Contents

MADlib Release Notes
--------------------

These release notes contain the significant changes in each MADlib release,
with most recent versions listed at the top.

A complete list of changes for each release can be obtained by viewing the git
commit history located at https://github.com/madlib/madlib/commits/master.

Current list of bugs and issues can be found at http://jira.madlib.net.

--------------------------------------------------------------------------------
MADlib v0.6

Release Date: 2013-Apr-01

New Features / Improvements:
* Generic cross-validation:
    - Support for k-fold cross-validation of any supervised learning
      algorithm
* Heteroskedasticity of linear regression
    - Support for calculating heteroskedasticity via Breusch-Pagan test
* Grouping support for linear regression
    - Support for linear regression on each group of data grouped by
      one or multiple columns
* Grouping support for logistic regression
    - Refactor of logistic regression code
    - Support for logistic regression on each group of data grouped by
      one or multiple columns
    - Grouping support is added to the convex optimization framework
* LDA:
    - Improved performance and scalability (MADLIB-480)
* Elastic net regularization for both linear and logistic regressions
    - Support FISTA and IGD optimizers
* Summary function
    - Support for an overview of data table
* Eigen package upgrade
    - Now Eigen 3.1.2 is used by MADlib v0.6
* Unit testing framework:
    - A new unit testing framework is added for C++ abstraction layer

Bug Fixes:
* C++ abstraction layer:
    - Improved handling of NULL values in the input array (MADLIB-773)
* Naive Bayes:
    - Improved the handling of NULL values. (MADlib-749) 

Known Issues:

* K-means:
    - K-means crashes on some datasets, when the dimensionality of the points is not uniform on the data set. (MADlib-789) 

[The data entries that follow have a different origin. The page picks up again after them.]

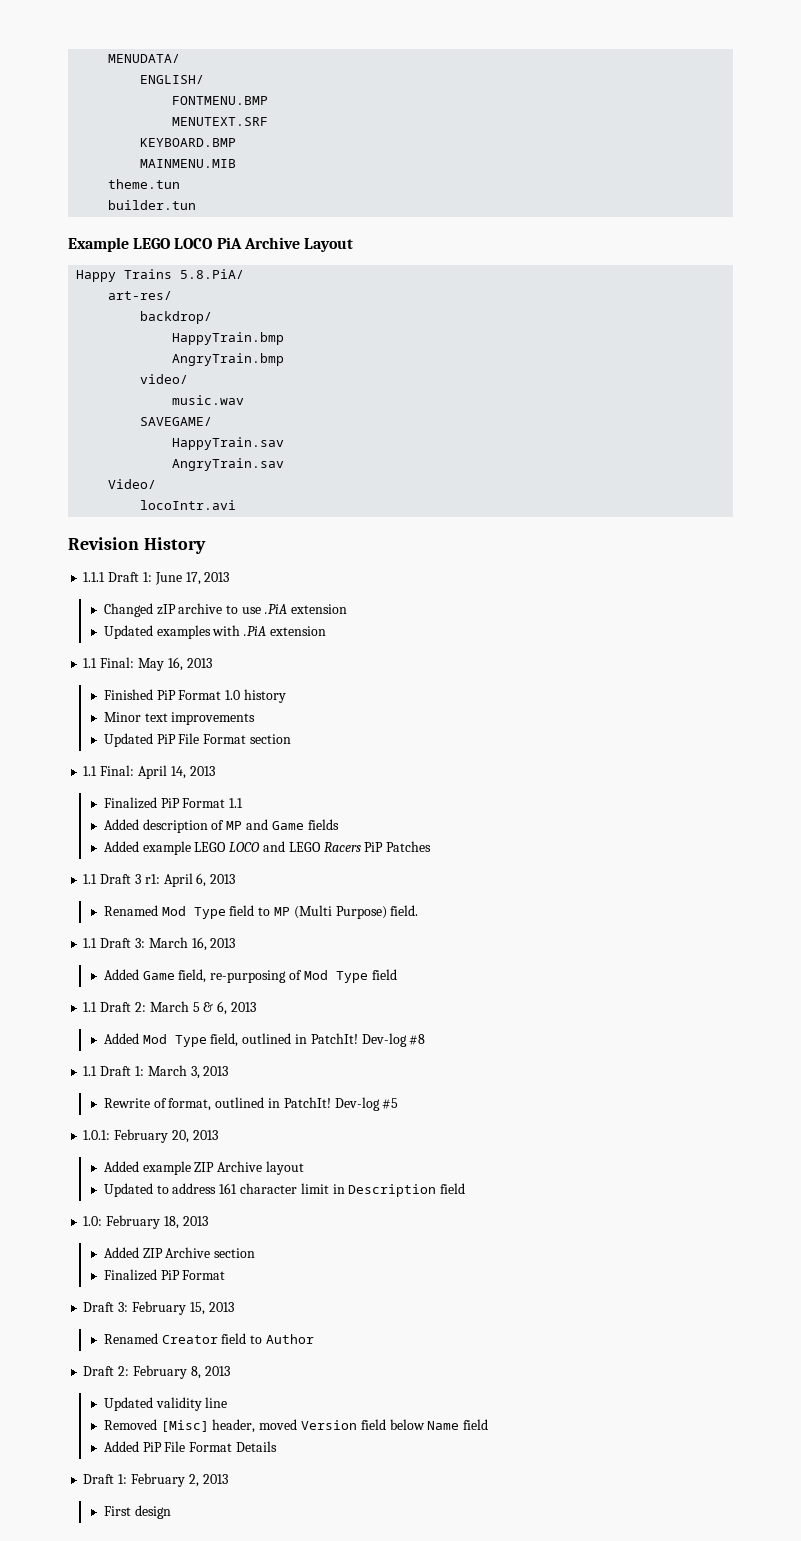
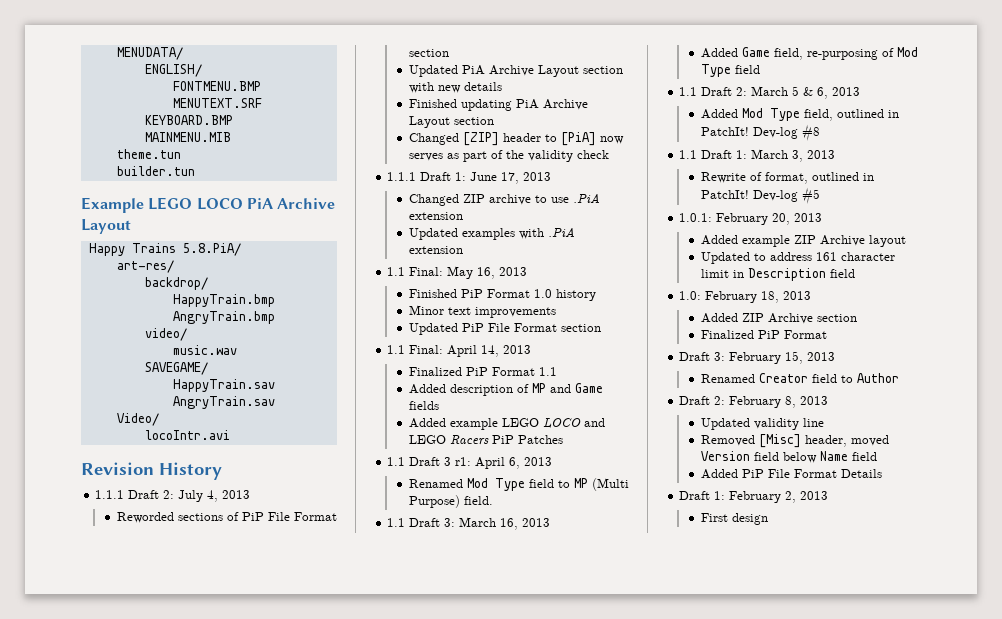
+ 1.1.1 Draft 2: July 4, 2013
+ Reworded sections of PiP File Format section
+ Updated PiA Archive Layout section with new details
+ Finished updating PiA Archive Layout section
+ Changed [ZIP] header to [PiA] now serves as part of the validity check
- Changed zIP archive to use .PiA extension
+ Changed ZIP archive to use .PiA extension

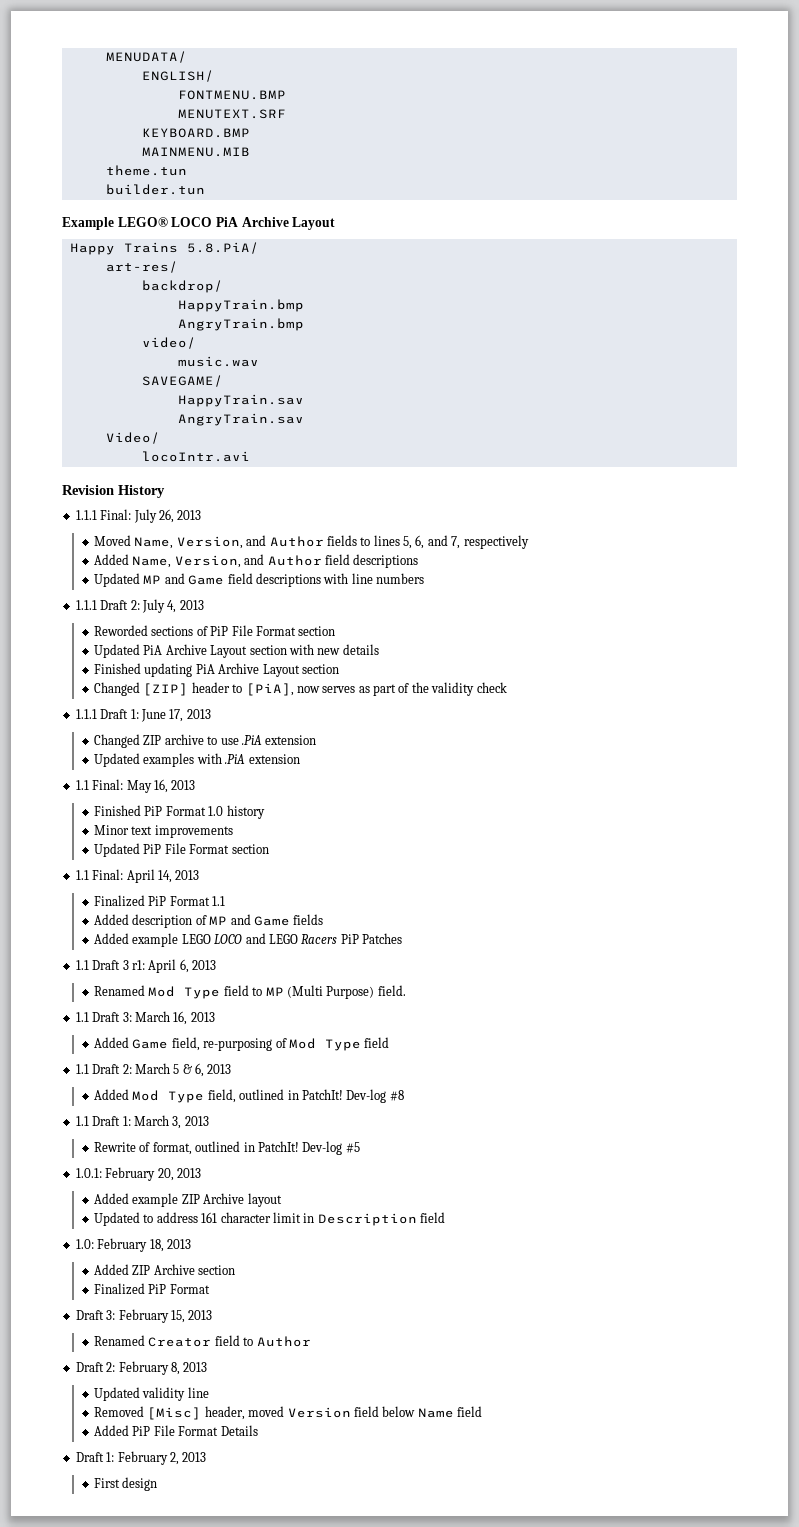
- Example LEGO LOCO PiA Archive Layout
+ Example LEGO® LOCO PiA Archive Layout
+ 1.1.1 Final: July 26, 2013
+ Moved Name, Version, and Author fields to lines 5, 6, and 7, respectively
+ Added Name, Version, and Author field descriptions
+ Updated MP and Game field descriptions with line numbers
- Changed [ZIP] header to [PiA] now serves as part of the validity check
+ Changed [ZIP] header to [PiA], now serves as part of the validity check

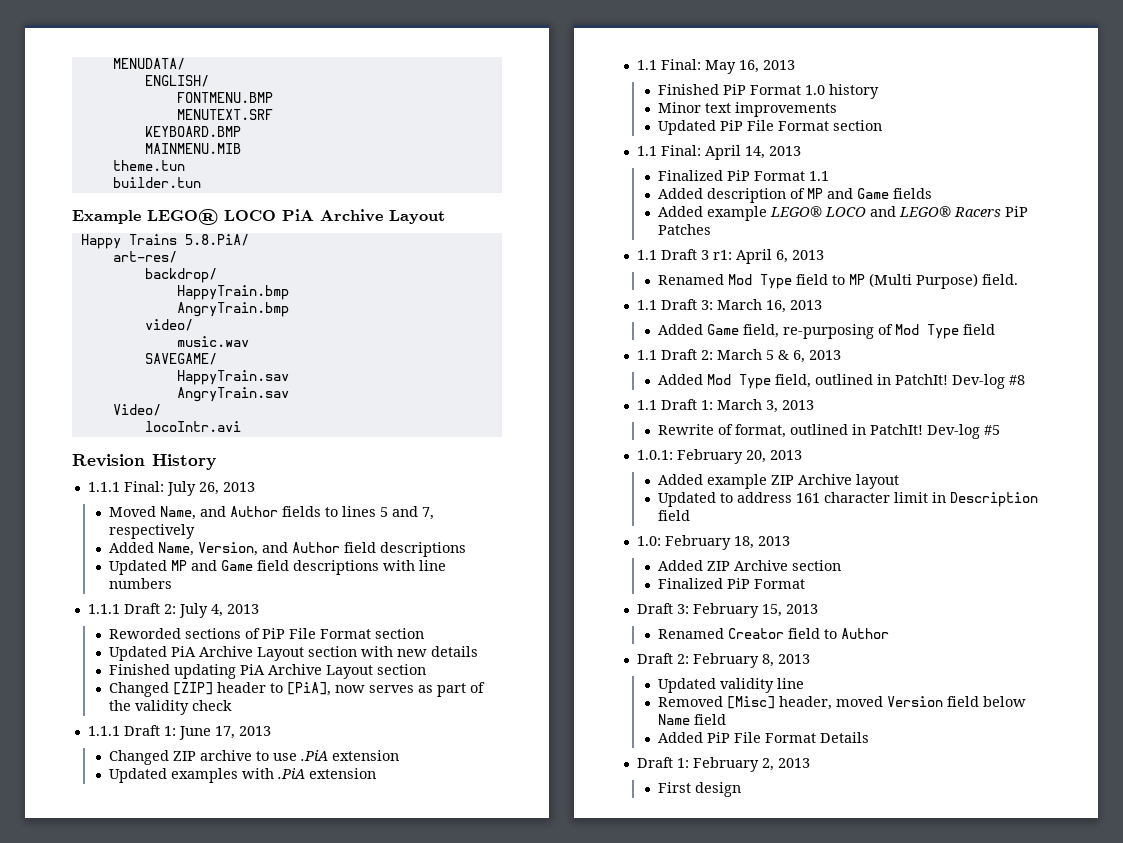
- Moved Name, Version, and Author fields to lines 5, 6, and 7, respectively
+ Moved Name, and Author fields to lines 5 and 7, respectively
- Added example LEGO LOCO and LEGO Racers PiP Patches
+ Added example LEGO® LOCO and LEGO® Racers PiP Patches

* Distribution Functions: 
    - Certain quantile functions will abort their session on invalid input. (MADlib-786) 

* Multinomial Logistic Regression:
    - Signs of coefficient outputs are inconsistent with other tools like R and Stata. (MADlib-785) 


--------------------------------------------------------------------------------
MADlib v0.5

Release Date: 2012-Nov-15

Bug Fixes:
* K-means:
    - Improved handling of invalid arguments (MADLIB-359, 361)
* Sketch-based estimators:
	  - Addressed security vulnerability (MADLIB-630)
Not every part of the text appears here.